Captives’ trend to outsource finance administration to their funding partners is an example. Executives at a number of captives now partnering with banks say their firms outsource some or all of their finance administration to funding partners. Other captives report outsourcing at least a portion of their administrative functions to third-party service providers. Bank of the West, DeLage Landen and GreatAmerica Leasing are among the companies providing servicing for captives, and they’re making inroads.

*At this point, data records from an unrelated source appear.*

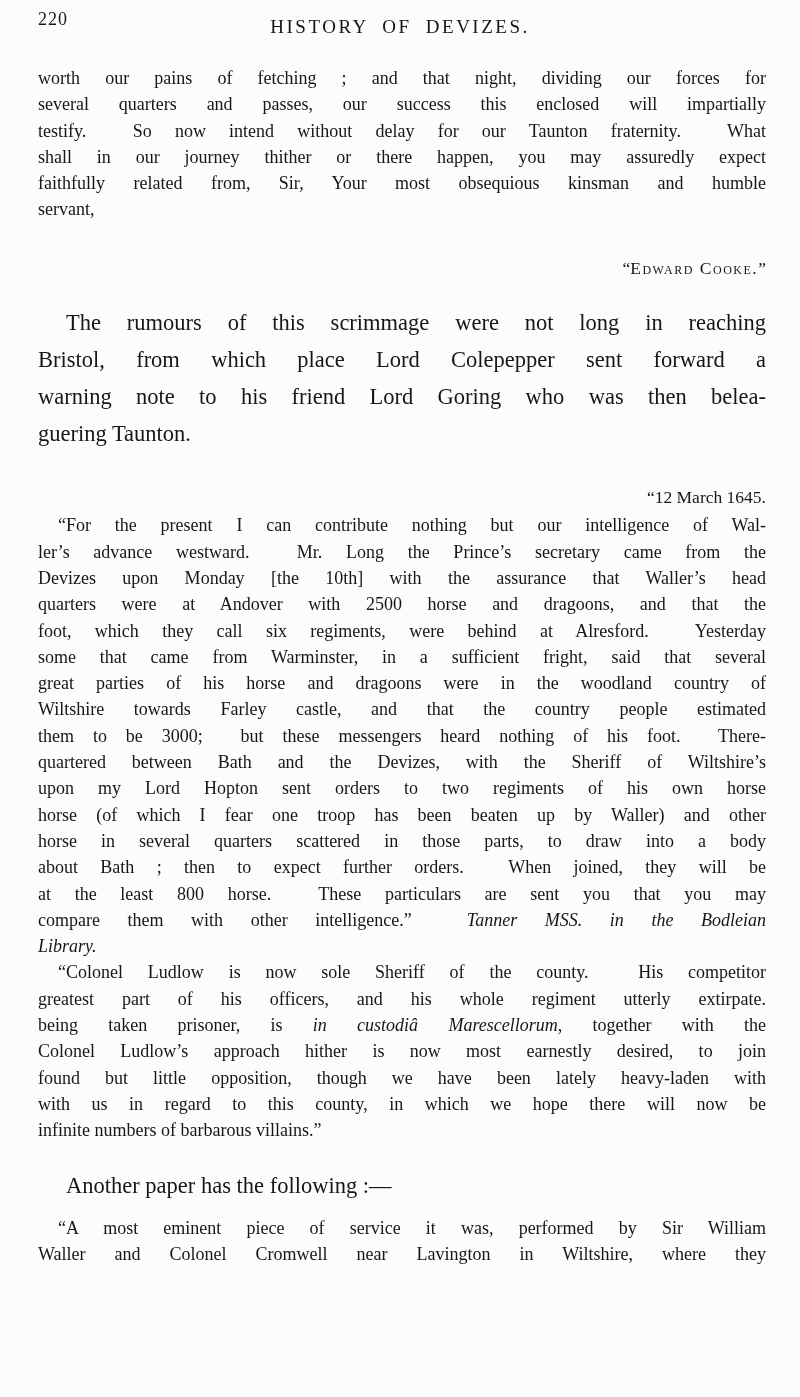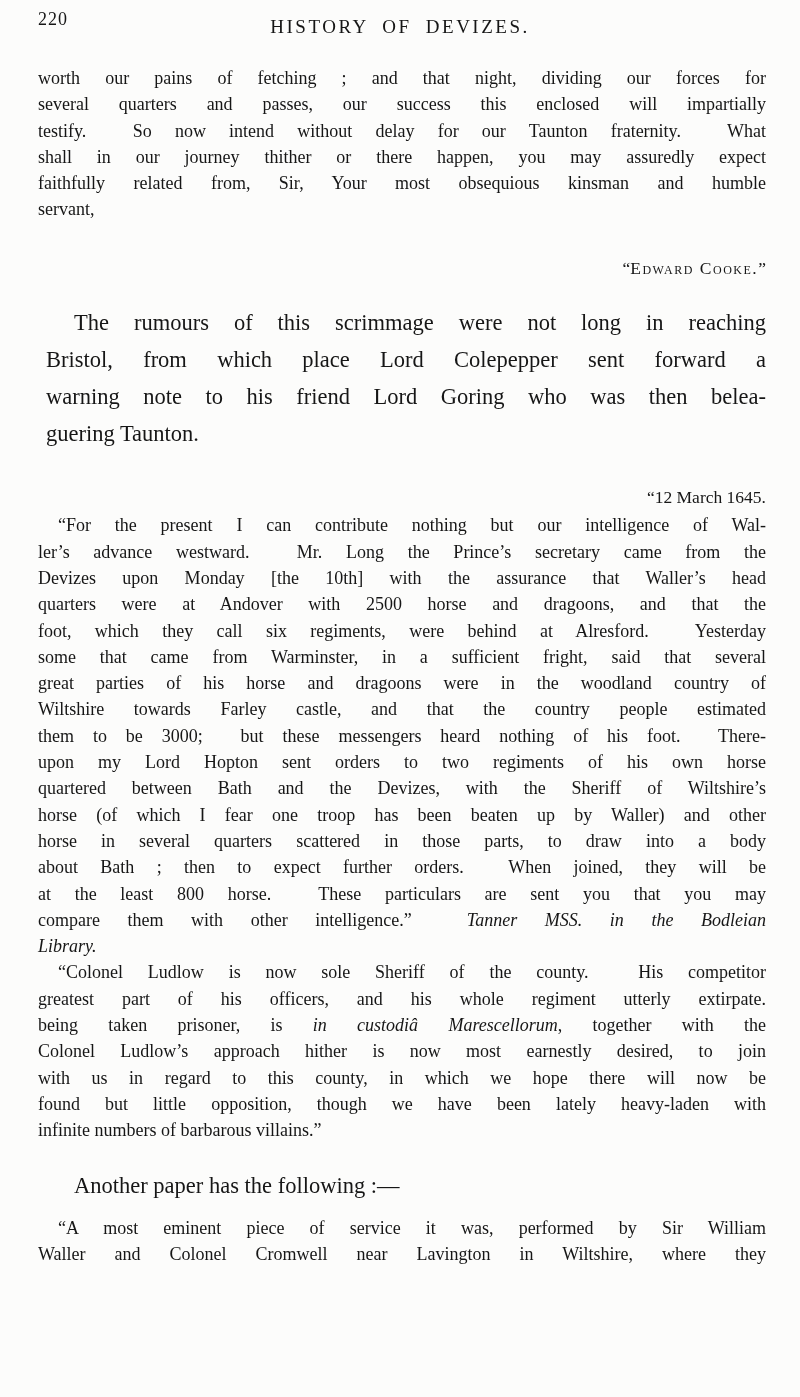--- a/index.html
+++ b/index.html
@@ -75,7 +75,6 @@
     line-height: 37px;
     margin-top: 23px;
     margin-bottom: 11px;
-    margin-left: 8px;
   }
   .body-text .line.indent { text-indent: 28px; }
 

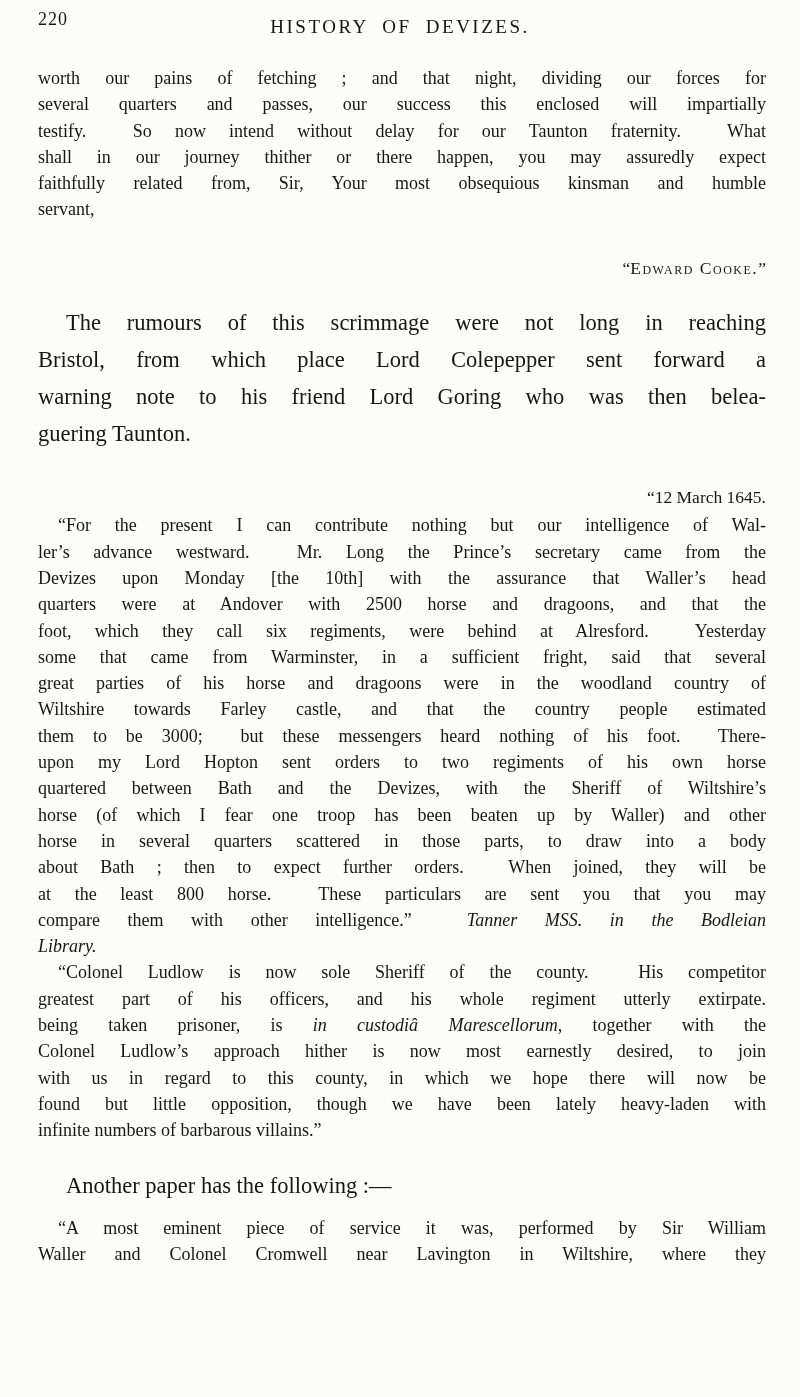--- a/index.html
+++ b/index.html
@@ -122,8 +122,8 @@
         <div class="line"><span>great parties of his horse and dragoons were in the woodland country of</span></div>
         <div class="line"><span>Wiltshire towards Farley castle, and that the country people estimated</span></div>
         <div class="line"><span>them to be 3000;  but these messengers heard nothing of his foot.  There-</span></div>
+        <div class="line"><span>quartered between Bath and the Devizes, with the Sheriff of Wiltshire’s</span></div>
         <div class="line"><span>upon my Lord Hopton sent orders to two regiments of his own horse</span></div>
-        <div class="line"><span>quartered between Bath and the Devizes, with the Sheriff of Wiltshire’s</span></div>
         <div class="line"><span>horse (of which I fear one troop has been beaten up by Waller) and other</span></div>
         <div class="line"><span>horse in several quarters scattered in those parts, to draw into a body</span></div>
         <div class="line"><span>about Bath ; then to expect further orders.  When joined, they will be</span></div>

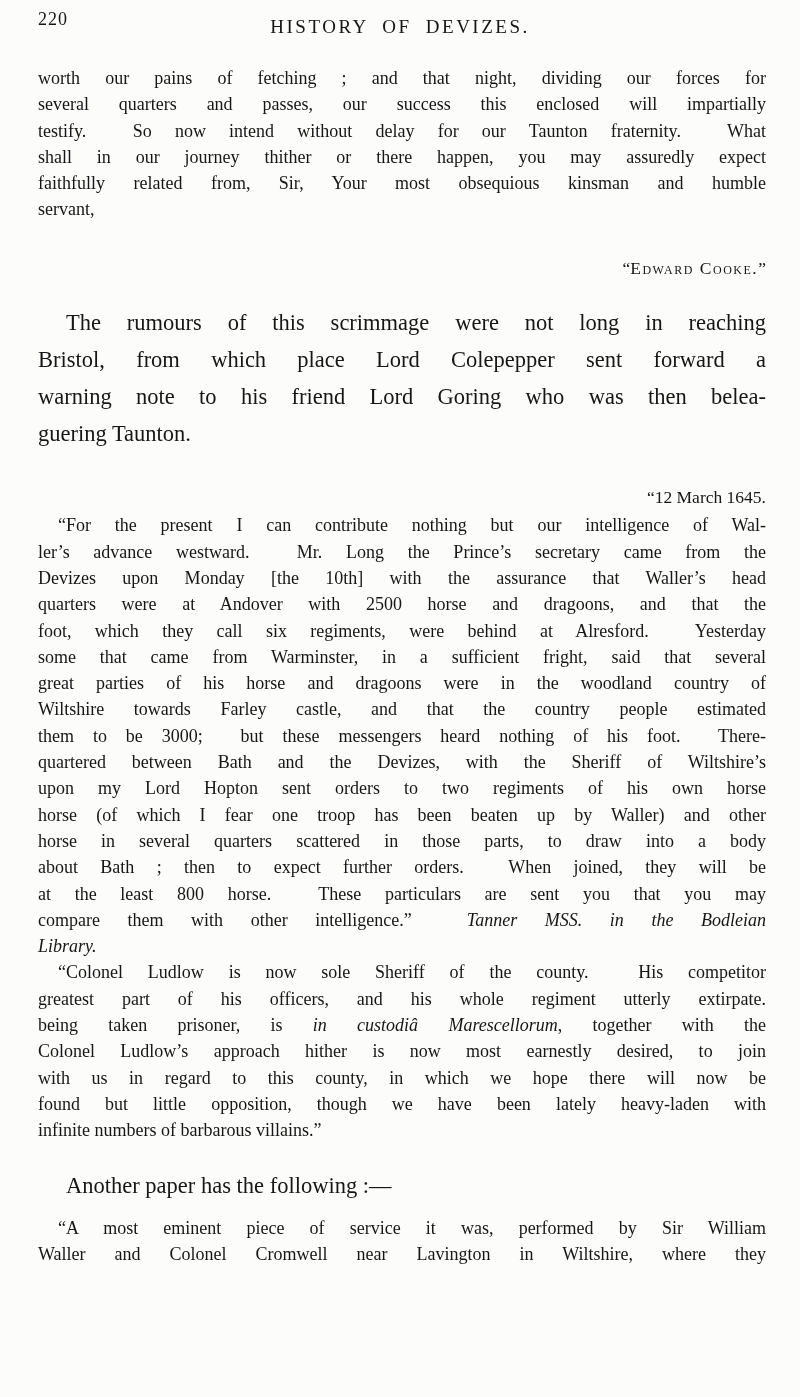--- a/index.html
+++ b/index.html
@@ -136,8 +136,8 @@
         <div class="line"><span>greatest part of his officers, and his whole regiment utterly extirpate.</span></div>
         <div class="line"><span>being taken prisoner, is </span><span class="em">in custodiâ Marescellorum</span><span>, together with the</span></div>
         <div class="line"><span>Colonel Ludlow’s approach hither is now most earnestly desired, to join</span></div>
+        <div class="line"><span>found but little opposition, though we have been lately heavy-laden with</span></div>
         <div class="line"><span>with us in regard to this county, in which we hope there will now be</span></div>
-        <div class="line"><span>found but little opposition, though we have been lately heavy-laden with</span></div>
         <div class="line"><span>infinite numbers of barbarous villains.”</span></div>
       </div>
       <div class="block body-text">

Thus it seems certain that for captives wanting to remain successful, outsourcing administration and gaining other efficiencies is a way to continue making money — especially if underwriting terms relax amid heightened competition, and used-equipment prices deteriorate as we hurtle toward 2014.

But there are always unknowns to consider, future market gyrations being just one. Another is the possibility that U.S. regulators will extend stricter government oversight to large non-bank financial firms. Treasury Secretary Jacob Lew was scheduled to appear before the Senate Banking Committee in late May to discuss the work of federal regulators implementing Dodd-Frank changes at banks. Observers are now waiting to learn if the Committee’s Financial Stability Oversight Council will also vote to subject certain nonbank financial firms to higher capital requirements and other rules, due to potential risks they may pose to the nation’s financial system. Regulators haven’t divulged the names of any firms being considered, but The Wall Street Journal reported that three firms (Prudential Financial, GE Capital and American International Group) have reached the final stage of a three-stage review.

Unknowns notwithstanding, however, most captive finance firms today are doing exactly what they should be doing: focusing on intrinsic advantages and taking control of opportunities as they arise.

Paul W. Frechette is senior managing director, Diversified Industries, for The Alta Group, where he focuses on strategic and financial planning, tactical execution, quality controls, organizational leadership and hands-on client development on a global basis. Prior to joining Alta, he was executive vice president at EverBank Commercial Finance, responsible for growth of its vendor finance business. His background also includes the position of corporate vice president and COO of Sun Microsystems Global Financial Services; president of Key Equipment Finance’s commercial leasing services group, and corporate management positions with Heller Financial, Fleet Credit and U.S. Leasing International.